[Data extract Boundary: Start]
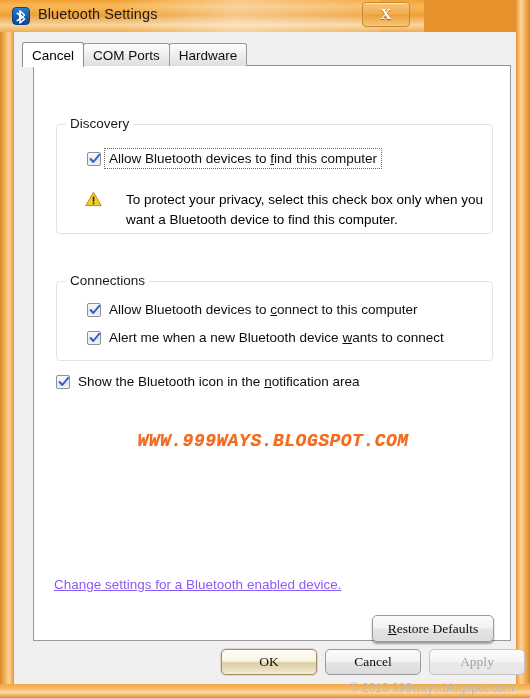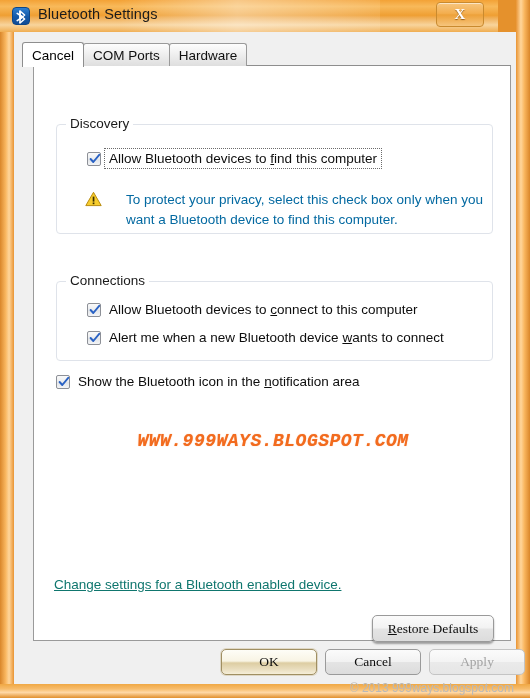--- a/index.html
+++ b/index.html
@@ -38,21 +38,21 @@
   }
   #frame-bottom {
     position: absolute; left: 0; bottom: 0; width: 530px; height: 14px;
     background: linear-gradient(to bottom, #f0a844, #f7bc6b 35%, #ffd9a6 60%, #e08f2c 100%);
   }
 
   
   #titlebar {
     position: absolute;
     left: 0; top: 0;
-    width: 498px;
+    width: 424px;
     height: 32px;
     background: linear-gradient(to bottom,
       #f5a93d 0%, #f6b css 0%, #f9bc5e 22%, #f0a03a 50%, #ecb05c 58%, #f6cf93 80%, #f3b45c 100%);
     overflow: hidden;
   }
   #titlebar-inner {
     position: absolute; left:0; top:0; width:530px; height:32px;
     background: linear-gradient(to bottom,
       #f3a236 0%, #f8b95a 20%, #ef9f33 48%, #f0ae56 56%, #f8d49c 78%, #f0ad51 100%);
   }
@@ -221,21 +221,21 @@
     position: absolute;
     left: 28px; top: 65px;
     display: flex;
     align-items: flex-start;
   }
   #warn-icon { flex: 0 0 auto; margin-top: 1px; }
   #warn-text {
     margin-left: 24px;
     font-size: 13.5px;
     line-height: 20px;
-    color: #0369a1;
+    color: #000000;
     max-width: 400px;
   }
 
   
   #watermark {
     position: absolute;
     left: 0; top: 365px;
     width: 478px;
     text-align: center;
     font-family: Liberation Mono, monospace;
@@ -247,21 +247,21 @@
     text-shadow: 0 0 1px rgba(242,107,30,0.6);
     user-select: none;
     pointer-events: none;
   }
 
   
   #link {
     position: absolute;
     left: 20px; top: 511px;
     font-size: 13.5px;
-    color: #0f766e;
+    color: #8b5cf6;
     text-decoration: underline;
     cursor: pointer;
     white-space: nowrap;
   }
 
   
   .btn {
     box-sizing: border-box;
     border: 1px solid #9a9a9a;
     border-radius: 5px;

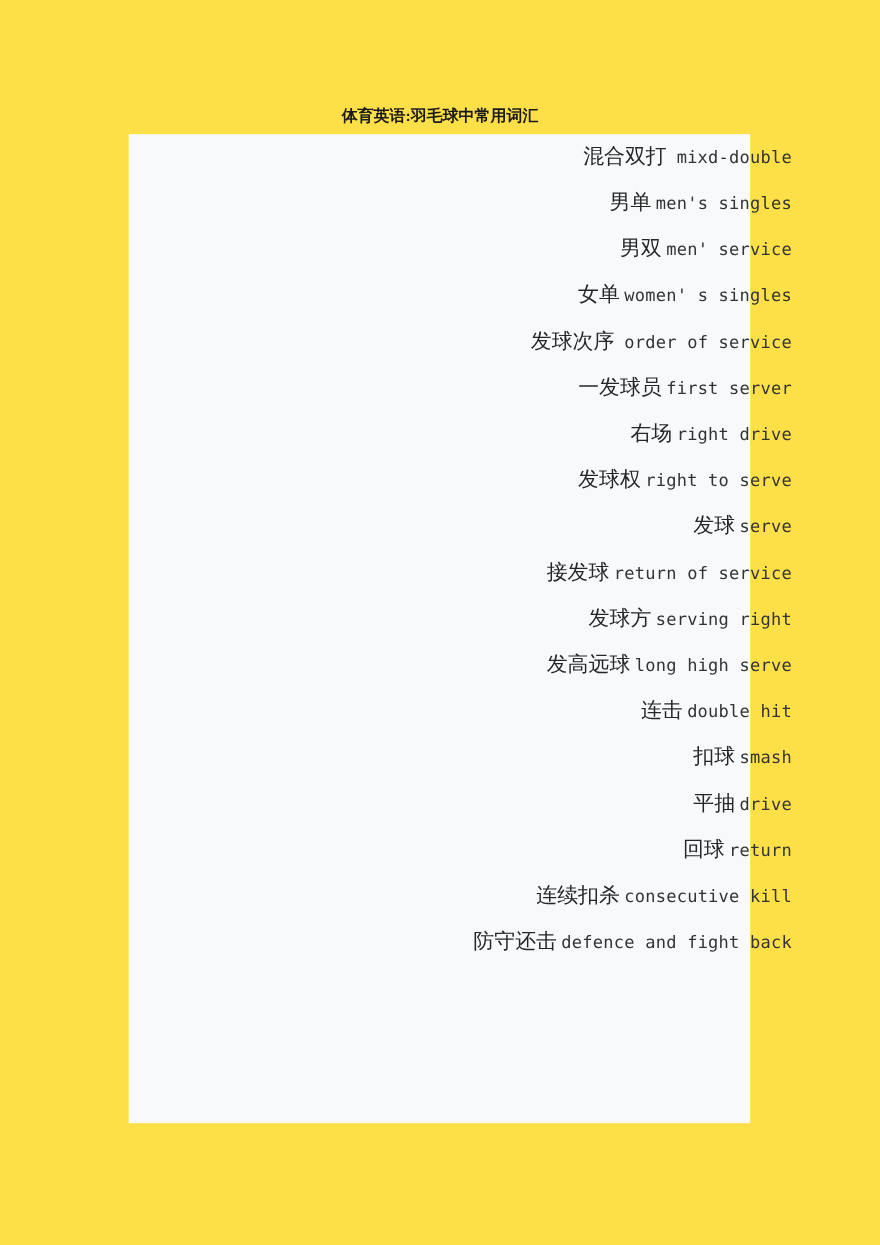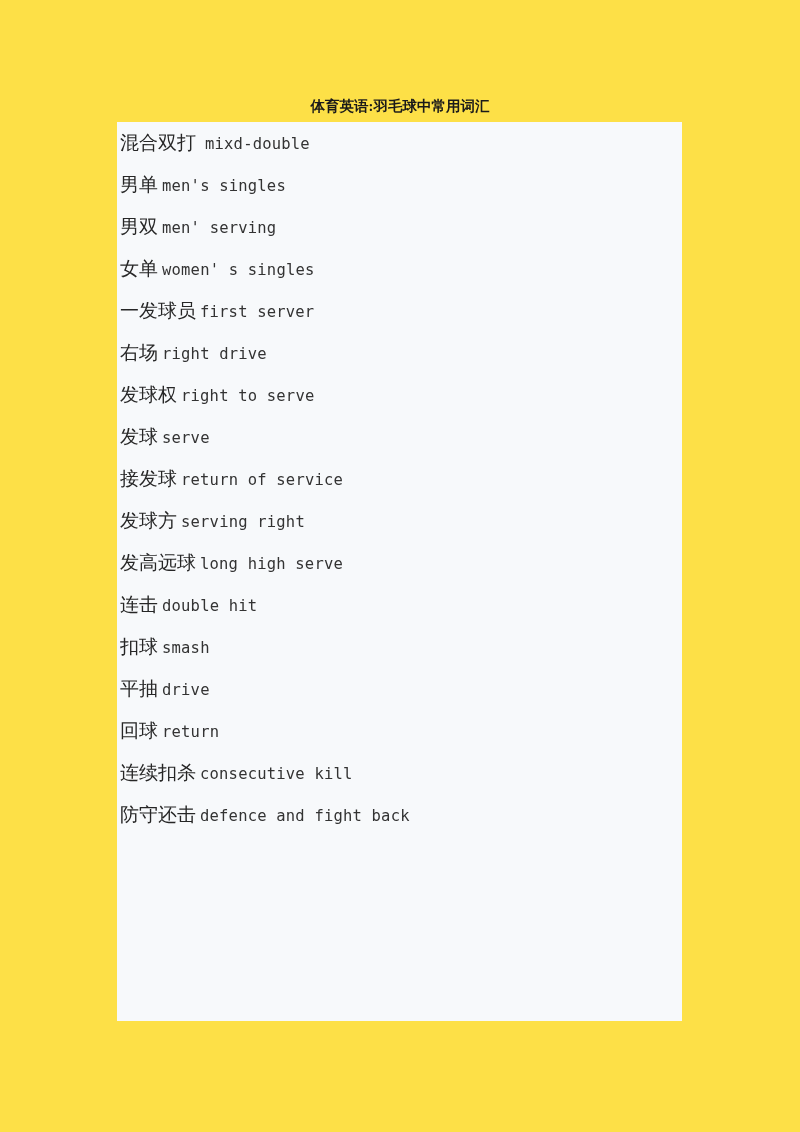--- a/index.html
+++ b/index.html
@@ -57,20 +57,21 @@
     padding: 0;
     list-style: none;
   }
 
   .term-line {
     height: 42px;
     line-height: 42px;
     white-space: nowrap;
     color: #262626;
     font-size: 0;
+    text-align: right;
   }
 
   .term-cn {
     font-family: "Liberation Serif", "DejaVu Serif", serif;
     font-size: 19px;
     color: #262626;
     vertical-align: baseline;
   }
 
   .term-en {
@@ -89,22 +90,23 @@
 
 <div class="page">
 
   <div class="doc-title">体育英语:羽毛球中常用词汇</div>
 
   <div class="content-block"></div>
 
   <ul class="term-list" id="term-list">
       <li class="term-line"><span class="term-cn">混合双打</span><span class="gap-wide"></span><span class="term-en">mixd-double</span></li>
       <li class="term-line"><span class="term-cn">男单</span><span class="gap-narrow"></span><span class="term-en">men's singles</span></li>
-      <li class="term-line"><span class="term-cn">男双</span><span class="gap-narrow"></span><span class="term-en">men' serving</span></li>
+      <li class="term-line"><span class="term-cn">男双</span><span class="gap-narrow"></span><span class="term-en">men' service</span></li>
       <li class="term-line"><span class="term-cn">女单</span><span class="gap-narrow"></span><span class="term-en">women' s singles</span></li>
+      <li class="term-line"><span class="term-cn">发球次序</span><span class="gap-wide"></span><span class="term-en">order of service</span></li>
       <li class="term-line"><span class="term-cn">一发球员</span><span class="gap-narrow"></span><span class="term-en">first server</span></li>
       <li class="term-line"><span class="term-cn">右场</span><span class="gap-narrow"></span><span class="term-en">right drive</span></li>
       <li class="term-line"><span class="term-cn">发球权</span><span class="gap-narrow"></span><span class="term-en">right to serve</span></li>
       <li class="term-line"><span class="term-cn">发球</span><span class="gap-narrow"></span><span class="term-en">serve</span></li>
       <li class="term-line"><span class="term-cn">接发球</span><span class="gap-narrow"></span><span class="term-en">return of service</span></li>
       <li class="term-line"><span class="term-cn">发球方</span><span class="gap-narrow"></span><span class="term-en">serving right</span></li>
       <li class="term-line"><span class="term-cn">发高远球</span><span class="gap-narrow"></span><span class="term-en">long high serve</span></li>
       <li class="term-line"><span class="term-cn">连击</span><span class="gap-narrow"></span><span class="term-en">double hit</span></li>
       <li class="term-line"><span class="term-cn">扣球</span><span class="gap-narrow"></span><span class="term-en">smash</span></li>
       <li class="term-line"><span class="term-cn">平抽</span><span class="gap-narrow"></span><span class="term-en">drive</span></li>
[Data extract Boundary: End]
- **Exercise aim**
Write the records out exactly once more, leaving off the pictures.

- **Exercise result**
--- a/index.html
+++ b/index.html
@@ -38,21 +38,21 @@
   }
   #frame-bottom {
     position: absolute; left: 0; bottom: 0; width: 530px; height: 14px;
     background: linear-gradient(to bottom, #f0a844, #f7bc6b 35%, #ffd9a6 60%, #e08f2c 100%);
   }
 
   
   #titlebar {
     position: absolute;
     left: 0; top: 0;
-    width: 498px;
+    width: 424px;
     height: 32px;
     background: linear-gradient(to bottom,
       #f5a93d 0%, #f6b css 0%, #f9bc5e 22%, #f0a03a 50%, #ecb05c 58%, #f6cf93 80%, #f3b45c 100%);
     overflow: hidden;
   }
   #titlebar-inner {
     position: absolute; left:0; top:0; width:530px; height:32px;
     background: linear-gradient(to bottom,
       #f3a236 0%, #f8b95a 20%, #ef9f33 48%, #f0ae56 56%, #f8d49c 78%, #f0ad51 100%);
   }
@@ -221,21 +221,21 @@
     position: absolute;
     left: 28px; top: 65px;
     display: flex;
     align-items: flex-start;
   }
   #warn-icon { flex: 0 0 auto; margin-top: 1px; }
   #warn-text {
     margin-left: 24px;
     font-size: 13.5px;
     line-height: 20px;
-    color: #0369a1;
+    color: #000000;
     max-width: 400px;
   }
 
   
   #watermark {
     position: absolute;
     left: 0; top: 365px;
     width: 478px;
     text-align: center;
     font-family: Liberation Mono, monospace;
@@ -247,21 +247,21 @@
     text-shadow: 0 0 1px rgba(242,107,30,0.6);
     user-select: none;
     pointer-events: none;
   }
 
   
   #link {
     position: absolute;
     left: 20px; top: 511px;
     font-size: 13.5px;
-    color: #0f766e;
+    color: #8b5cf6;
     text-decoration: underline;
     cursor: pointer;
     white-space: nowrap;
   }
 
   
   .btn {
     box-sizing: border-box;
     border: 1px solid #9a9a9a;
     border-radius: 5px;

--- a/index.html
+++ b/index.html
@@ -57,20 +57,21 @@
     padding: 0;
     list-style: none;
   }
 
   .term-line {
     height: 42px;
     line-height: 42px;
     white-space: nowrap;
     color: #262626;
     font-size: 0;
+    text-align: right;
   }
 
   .term-cn {
     font-family: "Liberation Serif", "DejaVu Serif", serif;
     font-size: 19px;
     color: #262626;
     vertical-align: baseline;
   }
 
   .term-en {
@@ -89,22 +90,23 @@
 
 <div class="page">
 
   <div class="doc-title">体育英语:羽毛球中常用词汇</div>
 
   <div class="content-block"></div>
 
   <ul class="term-list" id="term-list">
       <li class="term-line"><span class="term-cn">混合双打</span><span class="gap-wide"></span><span class="term-en">mixd-double</span></li>
       <li class="term-line"><span class="term-cn">男单</span><span class="gap-narrow"></span><span class="term-en">men's singles</span></li>
-      <li class="term-line"><span class="term-cn">男双</span><span class="gap-narrow"></span><span class="term-en">men' serving</span></li>
+      <li class="term-line"><span class="term-cn">男双</span><span class="gap-narrow"></span><span class="term-en">men' service</span></li>
       <li class="term-line"><span class="term-cn">女单</span><span class="gap-narrow"></span><span class="term-en">women' s singles</span></li>
+      <li class="term-line"><span class="term-cn">发球次序</span><span class="gap-wide"></span><span class="term-en">order of service</span></li>
       <li class="term-line"><span class="term-cn">一发球员</span><span class="gap-narrow"></span><span class="term-en">first server</span></li>
       <li class="term-line"><span class="term-cn">右场</span><span class="gap-narrow"></span><span class="term-en">right drive</span></li>
       <li class="term-line"><span class="term-cn">发球权</span><span class="gap-narrow"></span><span class="term-en">right to serve</span></li>
       <li class="term-line"><span class="term-cn">发球</span><span class="gap-narrow"></span><span class="term-en">serve</span></li>
       <li class="term-line"><span class="term-cn">接发球</span><span class="gap-narrow"></span><span class="term-en">return of service</span></li>
       <li class="term-line"><span class="term-cn">发球方</span><span class="gap-narrow"></span><span class="term-en">serving right</span></li>
       <li class="term-line"><span class="term-cn">发高远球</span><span class="gap-narrow"></span><span class="term-en">long high serve</span></li>
       <li class="term-line"><span class="term-cn">连击</span><span class="gap-narrow"></span><span class="term-en">double hit</span></li>
       <li class="term-line"><span class="term-cn">扣球</span><span class="gap-narrow"></span><span class="term-en">smash</span></li>
       <li class="term-line"><span class="term-cn">平抽</span><span class="gap-narrow"></span><span class="term-en">drive</span></li>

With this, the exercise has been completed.